◆ Data records

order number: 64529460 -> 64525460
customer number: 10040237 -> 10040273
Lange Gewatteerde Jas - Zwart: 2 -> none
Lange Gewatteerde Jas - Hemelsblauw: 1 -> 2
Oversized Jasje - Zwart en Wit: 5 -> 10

◆ What the task requires
Repeat word for word the lines running from the line containing "Lange Gewatteerde Jas - Hemelsblauw: 1 -> 2" to the end of the entries above, inclusive.

◆ Result
Lange Gewatteerde Jas - Hemelsblauw: 1 -> 2
Oversized Jasje - Zwart en Wit: 5 -> 10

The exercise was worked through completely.